Could we blow up the moon?

The water would go down the plug hole at the North Pole and fill the hollow Earth.

Jeez. Everyone knows that. Don’t you listen to Coast to Coast AM?

See How to Destroy the Earth, How to destroy the Earth @ Things Of Interest, and then just divide everything by 81.

Sounds like somebody already tried to do it four years ago:

The bad astronomer says it would take a 100 billion megaton bomb just to get the results seen in Armageddon.

I’m guessing it’d be a no for the moon.

Why am I always the last to know?

No-one is going to blow up the moon in an election year people.

Could we put Newt Gingrich and his followers up there first, please? Then we can talk about blowing the place up.

:slight_smile:

Beat me to it!

If you’re going to blow up the moon in an election year, please wait until after mid-October. I’m going to visit the Bay of Fundy and I want to see the big tides.

After that, go ahead.

Believe it or not, there already is one of those in the Solar System. Behold, Janus and Epimetheus.

The Moon is well above the Earth’s Roche limit, by a considerable margin, and so it would re-form in a relatively short time. You only get proper rings below the Roche limit.

“Earthlings — every galaxy has 'em, or something like 'em, I suppose,” Clax 972 thought. “They see a moon and their only curiosity is how to blow it up.”

Clax 972 reached out with a left tentacle and pushed a lever. A wide beam of dark red light shot from the insecticide cruiser’s bow. It shot past the system’s sun then the red planet, and a few seconds later boiled the Atlantic moments before Earth disintigrated into particles no larger than grains of sand on his home planet. Already they were nearly invisible as they dispersed through space.

Clax 972 glanced up at his work schedule. Only one more infestation to eradicate. Well, this tour wasn’t so bad; Andromeda was relatively close, and after that he could set the cruiser for home.

Self-satisfaction slowly turned Clax 972 cyan, for there was no higher honour than making the universe safe for civilization.

The cruiser turned to head for a system in the nearby galaxy. As it gathered way, Clax 972 slept.

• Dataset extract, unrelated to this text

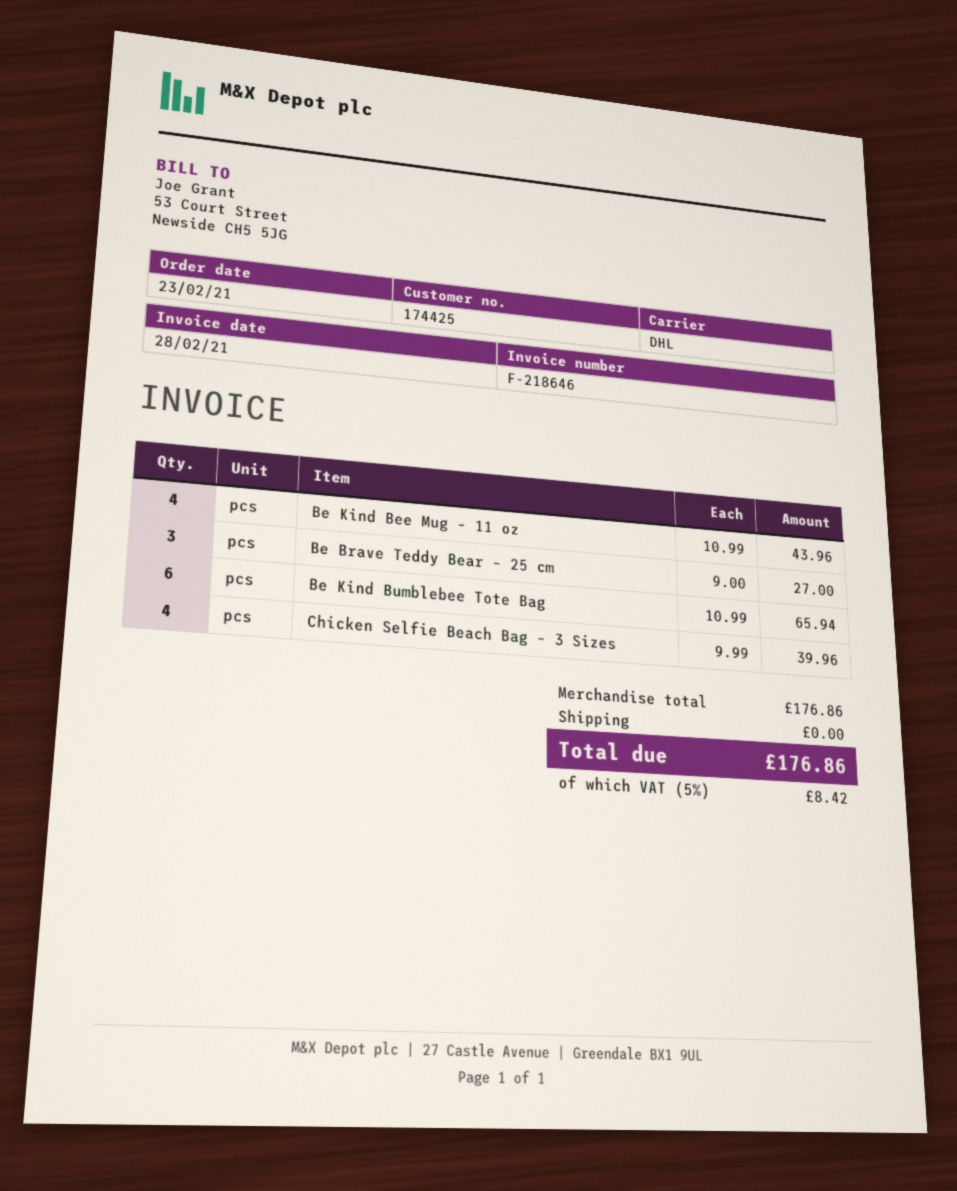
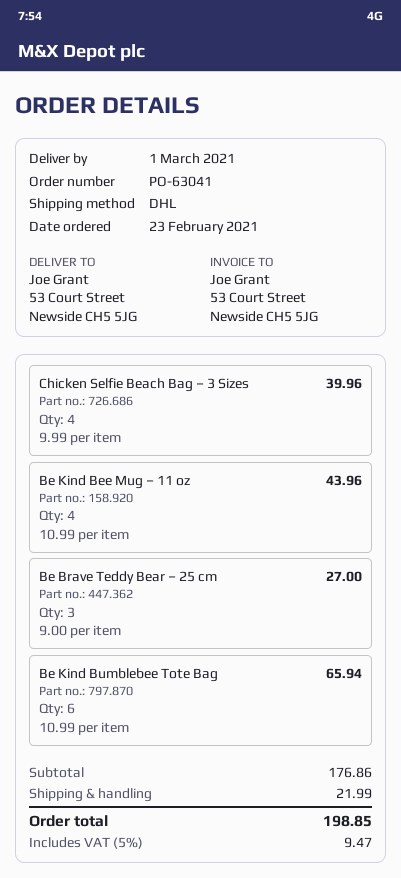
shipping: 0.00 -> 21.99
tax: 5% = 8.42 -> 5% = 9.47
total: 176.86 -> 198.85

That is way cool. And more argument in favor of the Moon being a planet. And then through attenuated logic showing that Pluto is still a planet after all. Shove it up your asses anti-Plutists.

[Moderator Note]

drewtwo99, political jabs are not permitted in GQ. No warning issued, but don’t do this again.

Colibri
General Questions Moderator

I can’t believe you passed up the chance to say “Shove it up Uranus.”:smiley:

A few years ago, I calculated the energy to dissect the moon (to give all the mass in the moon escape velocity - I took into account the fact that after the outer surface is taken away, the escape velocity decreases) and got 1.24 * 10^29 joules - pretty close to your approximation. We’re both neglecting the non-gravitational binding energy of the moon’s material, but that’s going to be pretty small compared to the gravitational binding.

An Illudium Q-36 Explosive Space Modulator?

To put that into perspective, even if all fossil fuels and uranium reserves were put together into one big bomb, they would fall far short of the required energy; according to Wikipedia, fossil fuel reserves contain 3.9×10^22 joules and uranium reserves 2.2×10^23 joules, for a total of 2.59 x 10^23 joules, only around a millionth of the required energy (also only about half the energy in the dinosaur-killing asteroid impact, and far larger impacts have occurred on the Moon).

Yeah; I figured out it would take the kinetic energy of Ceres (the largest asteroid) moving at 50 km/sec or Halley’s comet at 35,000 km/sec to approach that amount of energy.

Damn! You’re right. I missed an opening there.

Why in God’s name would this be a recurring topic, blowing up the moon? People have too much free time on their hands or what?